:: Action item ::
An exact reprint of the data below is required, line for line.

(Revision comparison data)
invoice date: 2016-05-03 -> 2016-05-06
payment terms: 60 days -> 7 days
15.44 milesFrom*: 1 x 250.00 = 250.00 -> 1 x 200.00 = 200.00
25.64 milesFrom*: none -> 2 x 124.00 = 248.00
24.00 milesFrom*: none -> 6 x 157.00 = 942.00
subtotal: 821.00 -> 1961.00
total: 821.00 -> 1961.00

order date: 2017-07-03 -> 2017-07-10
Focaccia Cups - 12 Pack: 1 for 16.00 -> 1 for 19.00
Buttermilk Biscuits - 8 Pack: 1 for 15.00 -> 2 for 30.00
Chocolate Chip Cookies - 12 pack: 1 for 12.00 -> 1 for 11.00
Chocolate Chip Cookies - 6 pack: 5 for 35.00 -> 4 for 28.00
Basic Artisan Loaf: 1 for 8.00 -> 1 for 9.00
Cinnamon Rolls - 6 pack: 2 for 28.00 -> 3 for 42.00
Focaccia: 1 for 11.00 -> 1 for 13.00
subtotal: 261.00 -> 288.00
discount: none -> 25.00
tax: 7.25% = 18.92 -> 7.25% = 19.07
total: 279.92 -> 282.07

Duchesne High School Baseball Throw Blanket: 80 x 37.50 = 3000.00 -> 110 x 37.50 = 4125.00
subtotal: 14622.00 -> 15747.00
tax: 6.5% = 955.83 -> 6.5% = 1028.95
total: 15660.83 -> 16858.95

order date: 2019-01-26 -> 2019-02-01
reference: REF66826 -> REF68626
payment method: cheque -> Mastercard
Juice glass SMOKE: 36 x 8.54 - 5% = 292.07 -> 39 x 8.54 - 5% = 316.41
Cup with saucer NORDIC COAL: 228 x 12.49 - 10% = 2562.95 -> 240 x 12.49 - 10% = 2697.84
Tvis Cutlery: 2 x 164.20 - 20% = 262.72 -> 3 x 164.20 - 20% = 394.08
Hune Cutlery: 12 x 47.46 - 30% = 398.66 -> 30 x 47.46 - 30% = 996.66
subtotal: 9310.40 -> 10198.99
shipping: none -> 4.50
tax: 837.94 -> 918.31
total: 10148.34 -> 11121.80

:: Answer to this task ::
invoice date: 2016-05-03 -> 2016-05-06
payment terms: 60 days -> 7 days
15.44 milesFrom*: 1 x 250.00 = 250.00 -> 1 x 200.00 = 200.00
25.64 milesFrom*: none -> 2 x 124.00 = 248.00
24.00 milesFrom*: none -> 6 x 157.00 = 942.00
subtotal: 821.00 -> 1961.00
total: 821.00 -> 1961.00

order date: 2017-07-03 -> 2017-07-10
Focaccia Cups - 12 Pack: 1 for 16.00 -> 1 for 19.00
Buttermilk Biscuits - 8 Pack: 1 for 15.00 -> 2 for 30.00
Chocolate Chip Cookies - 12 pack: 1 for 12.00 -> 1 for 11.00
Chocolate Chip Cookies - 6 pack: 5 for 35.00 -> 4 for 28.00
Basic Artisan Loaf: 1 for 8.00 -> 1 for 9.00
Cinnamon Rolls - 6 pack: 2 for 28.00 -> 3 for 42.00
Focaccia: 1 for 11.00 -> 1 for 13.00
subtotal: 261.00 -> 288.00
discount: none -> 25.00
tax: 7.25% = 18.92 -> 7.25% = 19.07
total: 279.92 -> 282.07

Duchesne High School Baseball Throw Blanket: 80 x 37.50 = 3000.00 -> 110 x 37.50 = 4125.00
subtotal: 14622.00 -> 15747.00
tax: 6.5% = 955.83 -> 6.5% = 1028.95
total: 15660.83 -> 16858.95

order date: 2019-01-26 -> 2019-02-01
reference: REF66826 -> REF68626
payment method: cheque -> Mastercard
Juice glass SMOKE: 36 x 8.54 - 5% = 292.07 -> 39 x 8.54 - 5% = 316.41
Cup with saucer NORDIC COAL: 228 x 12.49 - 10% = 2562.95 -> 240 x 12.49 - 10% = 2697.84
Tvis Cutlery: 2 x 164.20 - 20% = 262.72 -> 3 x 164.20 - 20% = 394.08
Hune Cutlery: 12 x 47.46 - 30% = 398.66 -> 30 x 47.46 - 30% = 996.66
subtotal: 9310.40 -> 10198.99
shipping: none -> 4.50
tax: 837.94 -> 918.31
total: 10148.34 -> 11121.80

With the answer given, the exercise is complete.